» BRIEF
When the string "OTTONE" appears in a line of the records, show the whole line.

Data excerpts
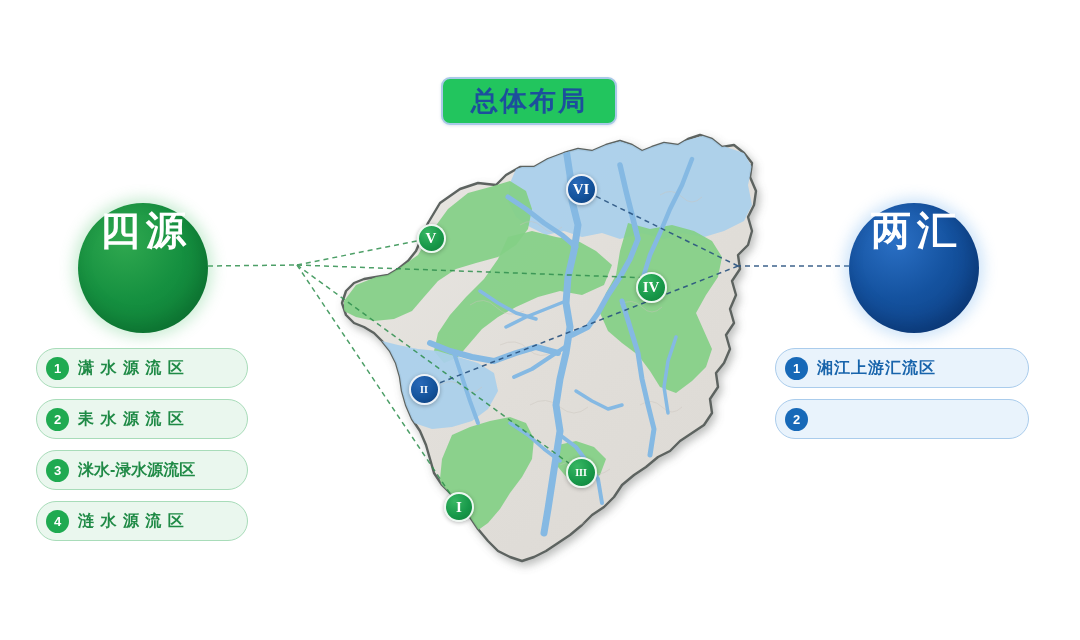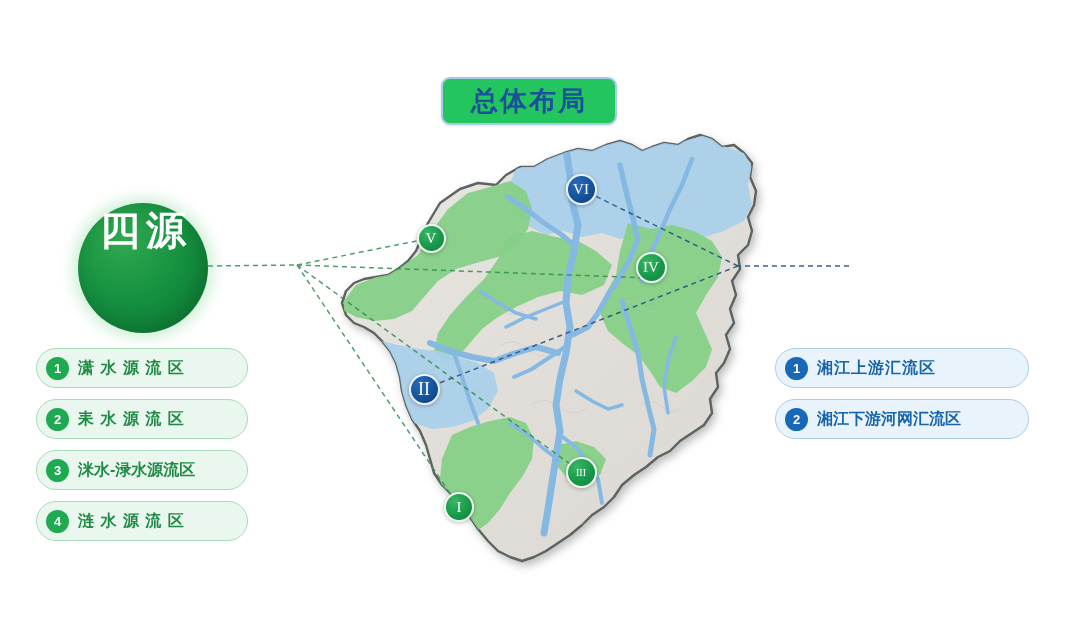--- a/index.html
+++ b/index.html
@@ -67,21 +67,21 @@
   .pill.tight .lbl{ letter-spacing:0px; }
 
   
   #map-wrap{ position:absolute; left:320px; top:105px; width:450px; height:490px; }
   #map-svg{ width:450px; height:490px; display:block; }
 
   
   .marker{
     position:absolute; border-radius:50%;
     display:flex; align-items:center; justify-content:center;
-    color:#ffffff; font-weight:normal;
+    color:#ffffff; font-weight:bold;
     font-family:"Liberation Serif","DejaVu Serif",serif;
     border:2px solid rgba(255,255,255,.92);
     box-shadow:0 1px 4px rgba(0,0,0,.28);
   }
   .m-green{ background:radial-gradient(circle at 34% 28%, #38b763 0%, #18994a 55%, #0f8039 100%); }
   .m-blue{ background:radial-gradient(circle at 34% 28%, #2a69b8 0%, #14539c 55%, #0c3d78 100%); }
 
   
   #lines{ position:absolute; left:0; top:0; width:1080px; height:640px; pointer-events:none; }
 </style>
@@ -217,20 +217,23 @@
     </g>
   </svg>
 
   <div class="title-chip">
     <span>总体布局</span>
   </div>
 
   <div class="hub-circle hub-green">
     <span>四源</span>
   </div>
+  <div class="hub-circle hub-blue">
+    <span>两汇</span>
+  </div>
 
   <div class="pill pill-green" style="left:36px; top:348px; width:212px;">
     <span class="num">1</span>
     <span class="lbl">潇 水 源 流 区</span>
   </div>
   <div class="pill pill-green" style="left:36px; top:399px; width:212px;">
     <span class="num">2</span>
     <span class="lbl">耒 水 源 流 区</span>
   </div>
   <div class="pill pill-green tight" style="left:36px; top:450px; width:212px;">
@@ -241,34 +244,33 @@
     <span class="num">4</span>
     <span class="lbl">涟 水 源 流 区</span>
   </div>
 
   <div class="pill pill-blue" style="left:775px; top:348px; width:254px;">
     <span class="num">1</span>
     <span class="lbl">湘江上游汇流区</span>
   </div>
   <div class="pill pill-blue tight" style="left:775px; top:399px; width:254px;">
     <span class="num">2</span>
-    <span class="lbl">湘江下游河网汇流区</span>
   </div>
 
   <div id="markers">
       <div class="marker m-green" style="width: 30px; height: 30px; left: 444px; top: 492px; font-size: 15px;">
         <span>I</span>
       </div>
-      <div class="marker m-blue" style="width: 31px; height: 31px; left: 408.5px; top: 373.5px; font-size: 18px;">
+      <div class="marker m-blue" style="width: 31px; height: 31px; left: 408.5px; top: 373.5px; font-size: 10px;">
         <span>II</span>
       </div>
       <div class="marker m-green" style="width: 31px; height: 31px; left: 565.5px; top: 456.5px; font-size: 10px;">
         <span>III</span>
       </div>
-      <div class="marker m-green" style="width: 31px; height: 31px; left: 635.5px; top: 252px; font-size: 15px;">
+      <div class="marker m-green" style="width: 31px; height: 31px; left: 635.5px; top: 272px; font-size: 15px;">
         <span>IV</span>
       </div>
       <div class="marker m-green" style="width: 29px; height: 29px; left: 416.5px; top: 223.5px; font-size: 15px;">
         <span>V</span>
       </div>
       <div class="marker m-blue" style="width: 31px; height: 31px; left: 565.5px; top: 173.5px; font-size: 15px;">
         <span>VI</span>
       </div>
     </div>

--

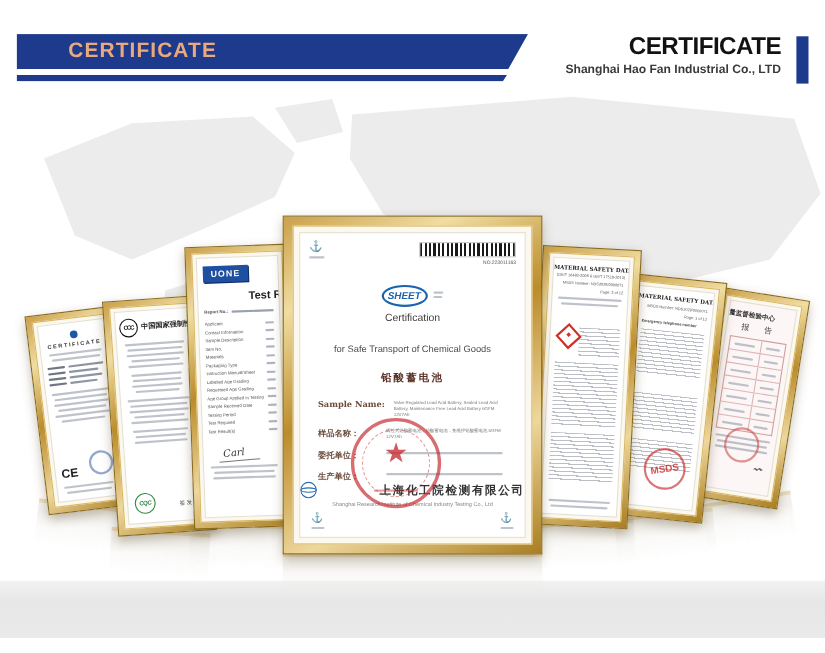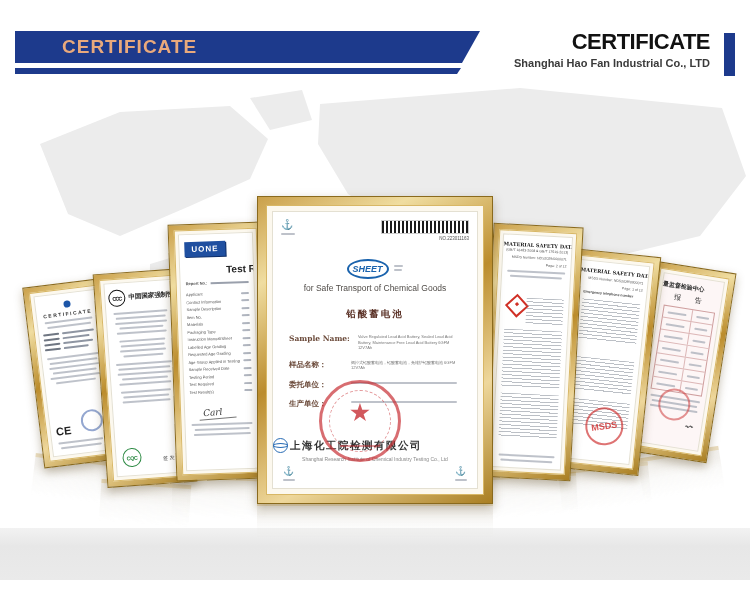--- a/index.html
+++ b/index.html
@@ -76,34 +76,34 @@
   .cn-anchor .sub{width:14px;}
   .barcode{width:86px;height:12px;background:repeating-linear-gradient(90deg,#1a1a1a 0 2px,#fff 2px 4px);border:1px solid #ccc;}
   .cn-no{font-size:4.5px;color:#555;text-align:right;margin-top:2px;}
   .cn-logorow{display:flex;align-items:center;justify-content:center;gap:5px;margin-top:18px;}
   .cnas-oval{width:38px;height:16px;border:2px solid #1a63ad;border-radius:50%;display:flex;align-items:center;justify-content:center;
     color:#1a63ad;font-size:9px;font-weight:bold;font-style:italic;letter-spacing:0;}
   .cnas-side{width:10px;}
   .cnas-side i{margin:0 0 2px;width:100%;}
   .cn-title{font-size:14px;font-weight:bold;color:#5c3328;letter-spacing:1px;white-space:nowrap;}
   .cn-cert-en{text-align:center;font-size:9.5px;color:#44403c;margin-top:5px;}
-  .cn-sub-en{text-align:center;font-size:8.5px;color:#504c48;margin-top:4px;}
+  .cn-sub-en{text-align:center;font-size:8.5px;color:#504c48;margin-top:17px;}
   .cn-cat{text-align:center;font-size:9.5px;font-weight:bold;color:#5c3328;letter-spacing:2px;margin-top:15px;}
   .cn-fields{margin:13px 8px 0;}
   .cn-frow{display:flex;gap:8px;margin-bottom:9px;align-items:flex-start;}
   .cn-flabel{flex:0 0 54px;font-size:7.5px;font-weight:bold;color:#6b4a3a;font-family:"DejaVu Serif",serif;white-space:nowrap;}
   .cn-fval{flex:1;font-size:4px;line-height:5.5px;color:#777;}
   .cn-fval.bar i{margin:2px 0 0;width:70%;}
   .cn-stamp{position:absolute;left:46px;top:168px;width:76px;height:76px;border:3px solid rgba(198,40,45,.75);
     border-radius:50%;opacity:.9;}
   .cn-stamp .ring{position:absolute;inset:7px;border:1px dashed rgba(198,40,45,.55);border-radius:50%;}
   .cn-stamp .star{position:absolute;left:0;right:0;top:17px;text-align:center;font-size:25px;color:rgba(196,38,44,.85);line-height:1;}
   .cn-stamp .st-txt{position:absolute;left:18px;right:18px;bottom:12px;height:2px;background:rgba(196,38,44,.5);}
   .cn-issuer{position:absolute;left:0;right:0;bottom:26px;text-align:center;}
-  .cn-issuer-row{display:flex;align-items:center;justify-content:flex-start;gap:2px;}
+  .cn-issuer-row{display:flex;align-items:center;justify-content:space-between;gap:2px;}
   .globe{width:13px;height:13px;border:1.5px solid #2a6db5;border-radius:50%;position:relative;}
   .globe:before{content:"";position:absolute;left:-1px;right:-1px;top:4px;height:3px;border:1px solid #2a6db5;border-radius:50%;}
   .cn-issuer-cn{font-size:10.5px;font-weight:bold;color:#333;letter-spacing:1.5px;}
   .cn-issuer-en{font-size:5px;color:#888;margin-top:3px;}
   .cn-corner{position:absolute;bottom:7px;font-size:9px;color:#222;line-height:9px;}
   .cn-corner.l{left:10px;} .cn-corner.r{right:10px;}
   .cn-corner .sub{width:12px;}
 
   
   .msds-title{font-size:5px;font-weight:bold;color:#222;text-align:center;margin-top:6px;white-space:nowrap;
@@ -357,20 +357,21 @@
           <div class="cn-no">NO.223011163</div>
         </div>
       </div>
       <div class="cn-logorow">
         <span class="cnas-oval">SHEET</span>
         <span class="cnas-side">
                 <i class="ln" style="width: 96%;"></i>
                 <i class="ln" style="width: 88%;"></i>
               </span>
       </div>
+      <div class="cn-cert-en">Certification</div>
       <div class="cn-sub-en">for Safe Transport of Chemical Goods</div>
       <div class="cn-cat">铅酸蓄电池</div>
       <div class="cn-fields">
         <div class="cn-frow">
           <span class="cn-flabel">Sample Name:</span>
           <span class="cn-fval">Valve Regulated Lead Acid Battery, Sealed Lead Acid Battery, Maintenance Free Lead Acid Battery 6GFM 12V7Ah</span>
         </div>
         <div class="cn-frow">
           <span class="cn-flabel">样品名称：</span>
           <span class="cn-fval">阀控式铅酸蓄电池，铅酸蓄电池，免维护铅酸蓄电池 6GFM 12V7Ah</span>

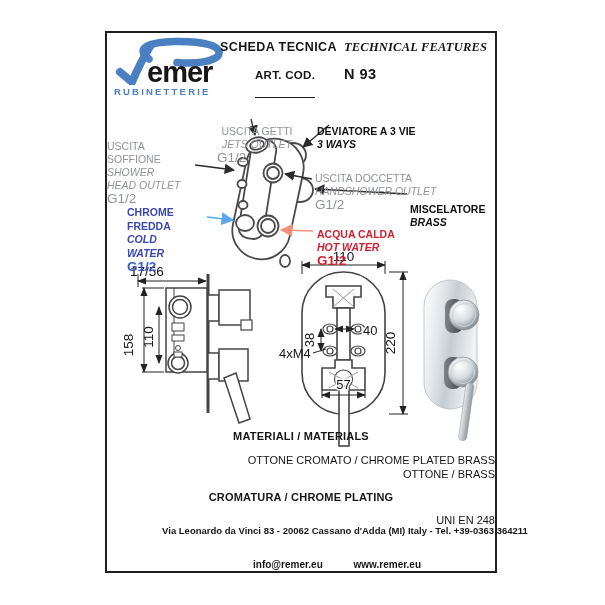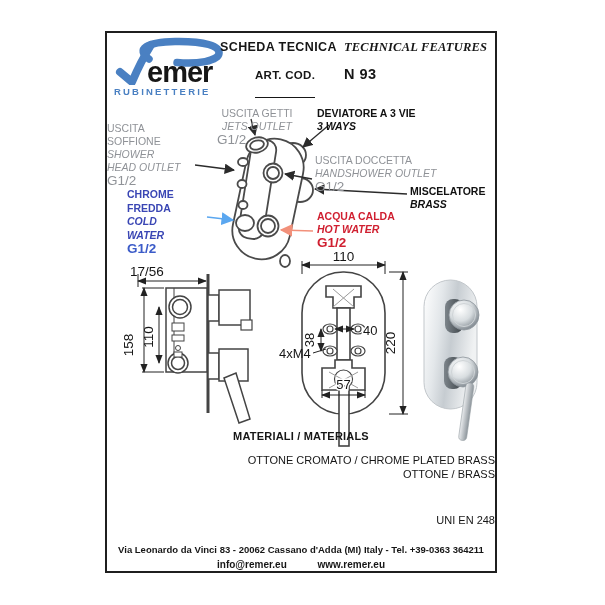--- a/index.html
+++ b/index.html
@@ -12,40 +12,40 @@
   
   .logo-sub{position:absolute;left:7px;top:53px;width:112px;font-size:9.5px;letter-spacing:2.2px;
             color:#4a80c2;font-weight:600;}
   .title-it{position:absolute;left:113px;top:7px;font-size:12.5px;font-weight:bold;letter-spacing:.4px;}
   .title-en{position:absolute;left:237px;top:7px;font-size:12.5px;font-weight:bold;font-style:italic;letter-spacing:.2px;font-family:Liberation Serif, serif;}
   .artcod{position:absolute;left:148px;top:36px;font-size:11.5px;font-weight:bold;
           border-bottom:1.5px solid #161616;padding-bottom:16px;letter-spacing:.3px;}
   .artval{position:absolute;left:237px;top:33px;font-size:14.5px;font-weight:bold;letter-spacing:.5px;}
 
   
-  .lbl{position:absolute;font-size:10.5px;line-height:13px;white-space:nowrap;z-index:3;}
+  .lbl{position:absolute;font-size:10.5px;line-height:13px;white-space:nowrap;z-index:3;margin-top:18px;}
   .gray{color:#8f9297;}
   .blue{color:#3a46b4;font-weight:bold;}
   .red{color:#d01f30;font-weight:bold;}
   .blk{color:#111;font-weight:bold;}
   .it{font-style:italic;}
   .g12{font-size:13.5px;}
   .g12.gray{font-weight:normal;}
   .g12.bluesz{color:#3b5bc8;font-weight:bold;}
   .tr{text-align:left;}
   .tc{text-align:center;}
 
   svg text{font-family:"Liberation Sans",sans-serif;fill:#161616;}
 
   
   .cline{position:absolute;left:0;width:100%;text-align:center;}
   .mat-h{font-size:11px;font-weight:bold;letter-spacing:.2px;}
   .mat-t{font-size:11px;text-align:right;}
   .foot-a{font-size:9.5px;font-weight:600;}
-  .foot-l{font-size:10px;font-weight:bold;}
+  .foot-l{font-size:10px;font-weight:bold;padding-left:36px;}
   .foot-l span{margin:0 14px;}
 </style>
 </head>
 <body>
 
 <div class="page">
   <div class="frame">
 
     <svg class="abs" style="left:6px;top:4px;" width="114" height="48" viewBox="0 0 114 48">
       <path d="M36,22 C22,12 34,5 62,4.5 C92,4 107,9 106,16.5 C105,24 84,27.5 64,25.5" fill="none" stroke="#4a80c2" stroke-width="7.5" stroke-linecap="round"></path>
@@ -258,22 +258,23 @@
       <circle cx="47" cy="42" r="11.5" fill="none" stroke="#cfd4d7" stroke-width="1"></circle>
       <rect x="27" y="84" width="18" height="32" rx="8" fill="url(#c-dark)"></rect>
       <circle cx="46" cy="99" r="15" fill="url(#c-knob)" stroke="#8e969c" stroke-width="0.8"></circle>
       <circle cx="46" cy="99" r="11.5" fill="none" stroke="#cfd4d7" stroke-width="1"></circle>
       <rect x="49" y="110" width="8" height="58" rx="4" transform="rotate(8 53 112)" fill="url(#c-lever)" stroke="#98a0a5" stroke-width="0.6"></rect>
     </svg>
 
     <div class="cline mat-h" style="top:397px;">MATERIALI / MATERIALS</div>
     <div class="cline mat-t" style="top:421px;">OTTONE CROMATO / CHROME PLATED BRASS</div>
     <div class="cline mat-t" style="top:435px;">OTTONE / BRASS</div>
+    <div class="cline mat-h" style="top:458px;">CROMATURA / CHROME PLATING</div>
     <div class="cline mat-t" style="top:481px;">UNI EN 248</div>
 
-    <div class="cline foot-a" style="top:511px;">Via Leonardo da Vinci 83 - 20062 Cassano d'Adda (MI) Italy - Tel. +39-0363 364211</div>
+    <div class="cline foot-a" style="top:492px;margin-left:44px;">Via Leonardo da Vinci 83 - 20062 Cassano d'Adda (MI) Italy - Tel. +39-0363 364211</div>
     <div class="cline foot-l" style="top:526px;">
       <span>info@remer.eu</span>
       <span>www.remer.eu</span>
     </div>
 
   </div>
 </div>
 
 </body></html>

* * *

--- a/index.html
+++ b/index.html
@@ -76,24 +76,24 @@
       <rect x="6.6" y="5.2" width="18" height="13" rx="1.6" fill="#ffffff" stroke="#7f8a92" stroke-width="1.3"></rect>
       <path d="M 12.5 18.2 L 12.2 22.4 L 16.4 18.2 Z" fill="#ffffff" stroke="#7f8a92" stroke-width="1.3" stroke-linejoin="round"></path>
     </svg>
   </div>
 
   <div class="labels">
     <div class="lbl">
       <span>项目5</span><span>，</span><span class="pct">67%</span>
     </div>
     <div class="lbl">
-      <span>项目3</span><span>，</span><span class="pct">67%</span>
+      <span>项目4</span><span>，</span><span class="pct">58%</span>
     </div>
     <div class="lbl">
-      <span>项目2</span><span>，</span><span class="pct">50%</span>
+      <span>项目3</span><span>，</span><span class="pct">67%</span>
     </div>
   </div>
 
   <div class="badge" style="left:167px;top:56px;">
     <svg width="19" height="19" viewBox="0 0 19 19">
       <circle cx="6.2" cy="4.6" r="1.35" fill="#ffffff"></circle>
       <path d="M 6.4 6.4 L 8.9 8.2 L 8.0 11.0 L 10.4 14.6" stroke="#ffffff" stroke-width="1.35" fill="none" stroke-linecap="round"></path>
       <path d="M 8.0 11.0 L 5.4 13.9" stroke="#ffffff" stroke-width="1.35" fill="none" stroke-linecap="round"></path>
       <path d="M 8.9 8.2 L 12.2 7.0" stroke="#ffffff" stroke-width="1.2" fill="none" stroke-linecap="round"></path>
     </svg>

» RESULT FOR THIS EXERCISE
     <div class="cline mat-t" style="top:421px;">OTTONE CROMATO / CHROME PLATED BRASS</div>
     <div class="cline mat-t" style="top:435px;">OTTONE / BRASS</div>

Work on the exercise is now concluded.